__WHAT IS NEEDED__:
Exactly the lines from the start of the entries through the line with "-65,21 +65,21 @@" are required in the output, with no pictures among them.

******

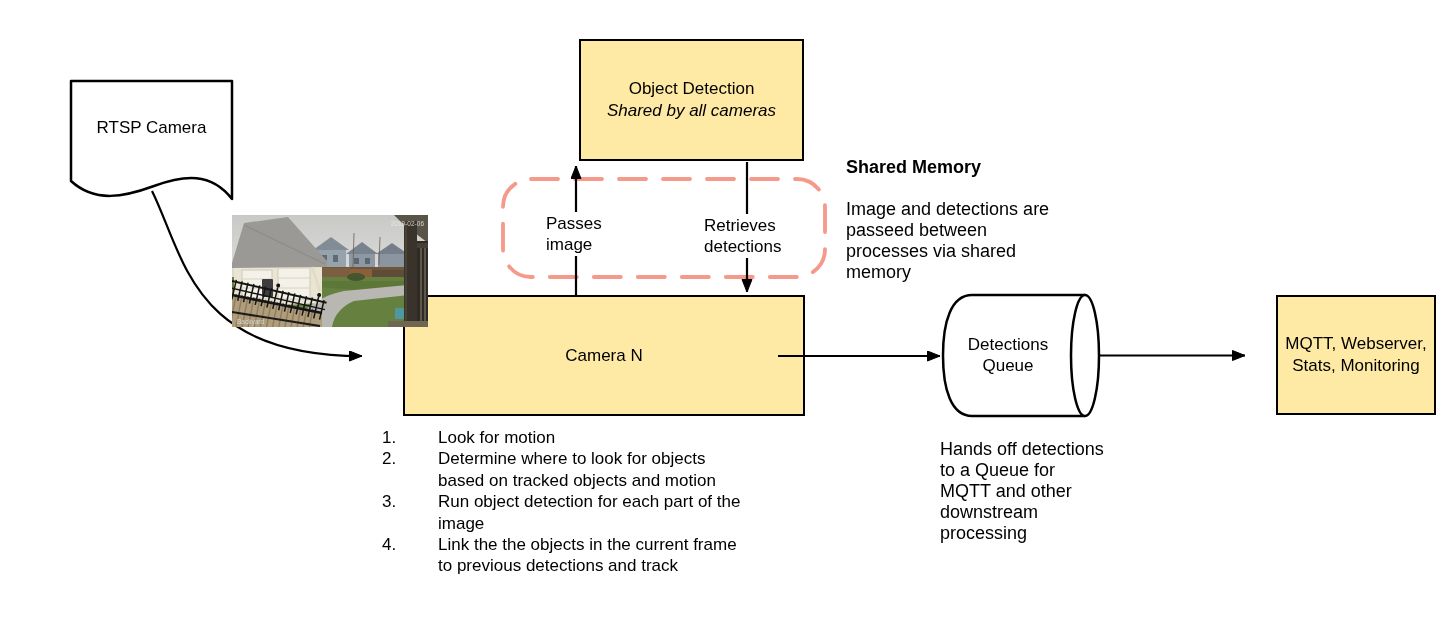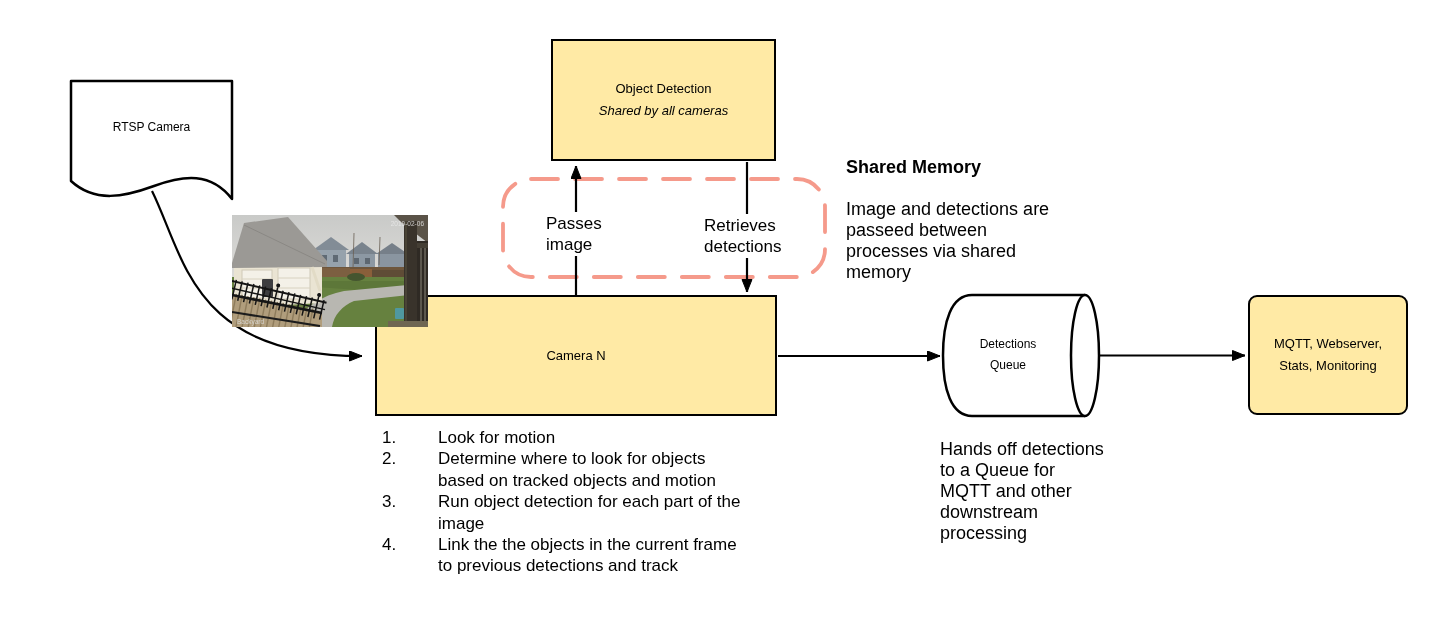--- a/index.html
+++ b/index.html
@@ -4,24 +4,24 @@
 <style>
   html,body{margin:0;padding:0;background:#ffffff;}
   .canvas{
     position:relative;width:1448px;height:625px;background:#ffffff;overflow:hidden;
     font-family:"Liberation Sans", sans-serif;color:#000;
   }
   .layer-svg{position:absolute;left:0;top:0;z-index:3;}
   .node{
     position:absolute;box-sizing:border-box;background:#ffeaa5;border:2px solid #000;
     display:flex;flex-direction:column;align-items:center;justify-content:center;
-    text-align:center;font-size:13px;line-height:22px;z-index:2;
+    text-align:center;font-size:17px;line-height:22px;z-index:2;margin-left:28px;
   }
   .shape-label{
-    position:absolute;text-align:center;font-size:12px;line-height:21px;z-index:4;
+    position:absolute;text-align:center;font-size:17px;line-height:21px;z-index:4;
     white-space:pre-line;
   }
   .edge-label{
     position:absolute;background:#ffffff;font-size:17px;line-height:21px;z-index:4;
     white-space:pre-line;padding:1px 2px;
   }
   .note{
     position:absolute;font-size:18px;line-height:21px;white-space:pre-line;z-index:4;
   }
   .note .note-title{font-weight:bold;}
@@ -65,21 +65,21 @@
 
   <div class="node" style="left:551px;top:39px;width:225px;height:122px;">
     <div>Object Detection</div>
     <div class="italic">Shared by all cameras</div>
   </div>
 
   <div class="node" style="left:375px;top:295px;width:402px;height:121px;text-align:right;">
     <div>Camera N</div>
   </div>
 
-  <div class="node" style="left:1248px;top:295px;width:160px;height:120px;white-space:pre-line;border-radius:9px;">
+  <div class="node" style="left:1248px;top:295px;width:160px;height:120px;white-space:pre-line;">
     <div style="white-space:pre-line;">MQTT, Webserver,
 Stats, Monitoring</div>
   </div>
 
   <div class="shape-label" style="left:943px;top:334px;width:130px;">Detections
 Queue</div>
 
   <div class="edge-label" style="left:544px;top:212px;">Passes
 image</div>
   <div class="edge-label" style="left:702px;top:214px;">Retrieves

******

__SOLVED EXERCISE__:
--- a/index.html
+++ b/index.html
@@ -4,24 +4,24 @@
 <style>
   html,body{margin:0;padding:0;background:#ffffff;}
   .canvas{
     position:relative;width:1448px;height:625px;background:#ffffff;overflow:hidden;
     font-family:"Liberation Sans", sans-serif;color:#000;
   }
   .layer-svg{position:absolute;left:0;top:0;z-index:3;}
   .node{
     position:absolute;box-sizing:border-box;background:#ffeaa5;border:2px solid #000;
     display:flex;flex-direction:column;align-items:center;justify-content:center;
-    text-align:center;font-size:13px;line-height:22px;z-index:2;
+    text-align:center;font-size:17px;line-height:22px;z-index:2;margin-left:28px;
   }
   .shape-label{
-    position:absolute;text-align:center;font-size:12px;line-height:21px;z-index:4;
+    position:absolute;text-align:center;font-size:17px;line-height:21px;z-index:4;
     white-space:pre-line;
   }
   .edge-label{
     position:absolute;background:#ffffff;font-size:17px;line-height:21px;z-index:4;
     white-space:pre-line;padding:1px 2px;
   }
   .note{
     position:absolute;font-size:18px;line-height:21px;white-space:pre-line;z-index:4;
   }
   .note .note-title{font-weight:bold;}
@@ -65,21 +65,21 @@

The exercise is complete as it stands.